Clyde Todd stood on the deck of the ship, the great vessel leaning and shuddering in preparation for its departure from the city of Bordeaux, France. He was anxious to watch it all shrink into the distance, until it was barely a speck on the horizon. He hoped he wouldn’t be the only one to cheer when it disappeared behind him. It was Christmas Day, 1918, the sun was finally shining after weeks of downpour, and the 6th Marine Regiment was heading home.

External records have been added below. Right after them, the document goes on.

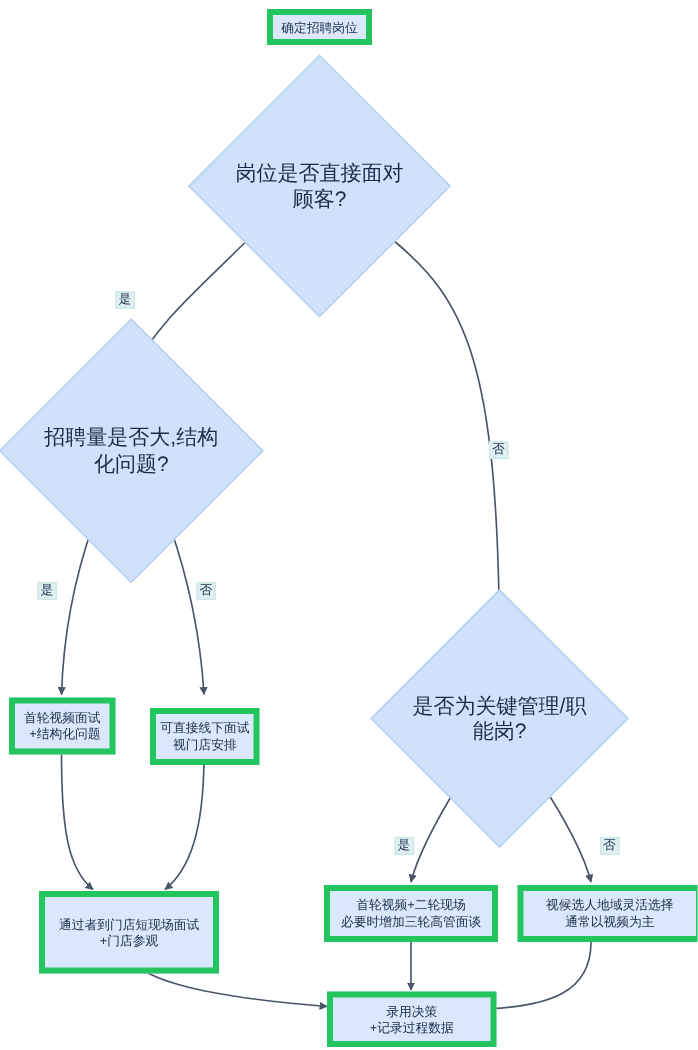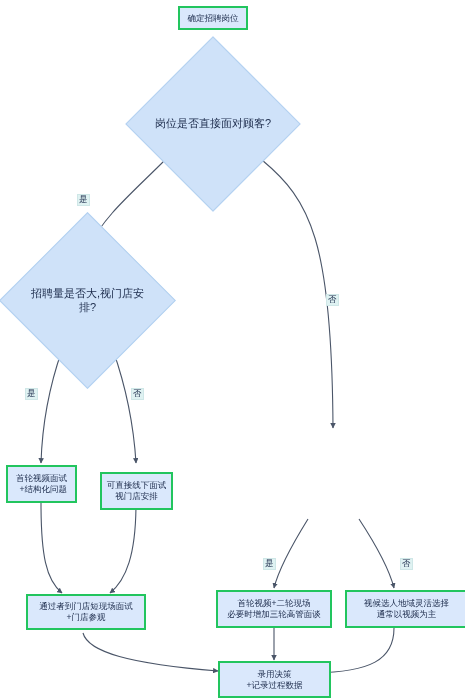"确定招聘岗位" .node { border: 2px solid #22c55e -> 4px solid #22c55e }
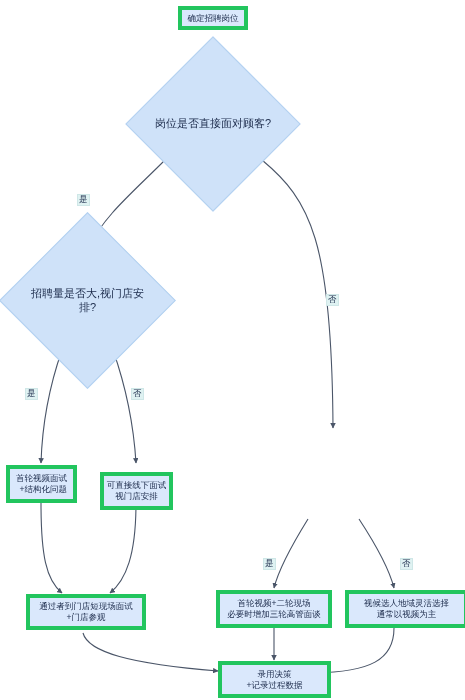"岗位是否直接面对顾客?" .decision { font-size: 11px -> 14px }
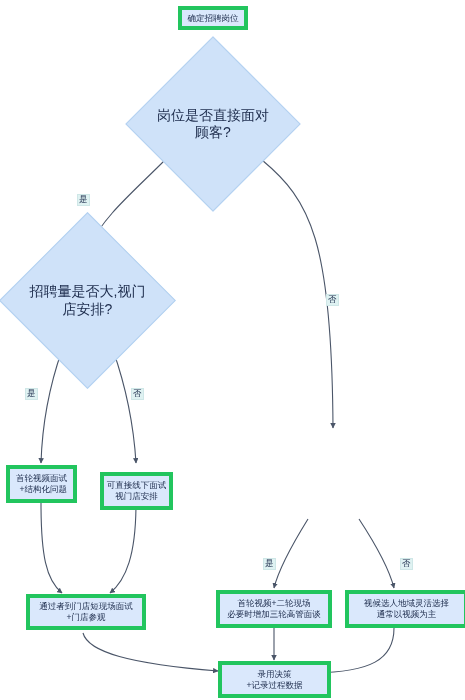"招聘量是否大,视门店安排?" span.node-label { text: ,视门店安排 -> ,结构化问题 }
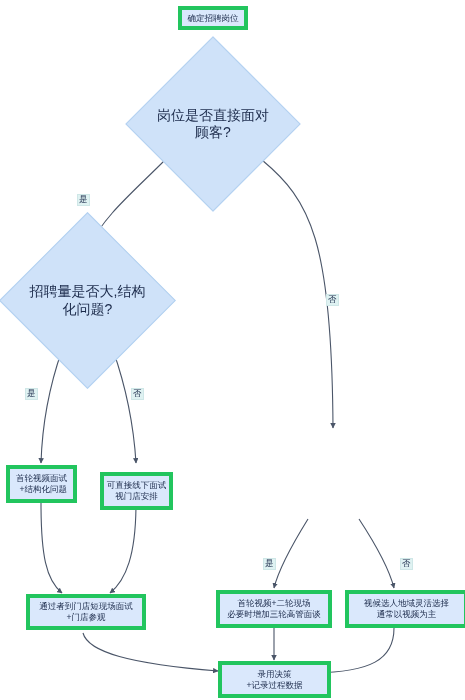"是否为关键管理/职能岗?" div.node { html: none -> <div> <span></span> <span>是否为关键管理/职能岗?</span> </div> }
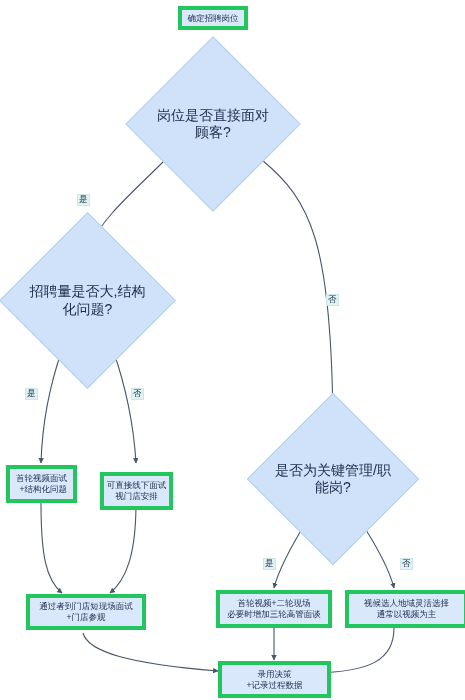"通过者到门店短现场面试" div.node { height: 36px -> 55px }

Clyde Todd, Class of 1920 Composite

Clyde Todd, Class of 1920 Composite

The following spring, Todd wrote about his military service for the 1919 issue of The Transcript. He began by describing the feeling of returning to law school after the war, of the difficulty in believing that his military service had been anything more than a vivid dream. “I assure you when we enter the halls…there is a feeling which to me is much the same as that which I always imagined must have come to Rip Van Winkle, when he returned after his years of absence from society,” he wrote. “Many of our experiences are hard now to believe as actualities. Although you naturally refrain from condemning your own eyes, yet often you wonder if they were not deceiving you.”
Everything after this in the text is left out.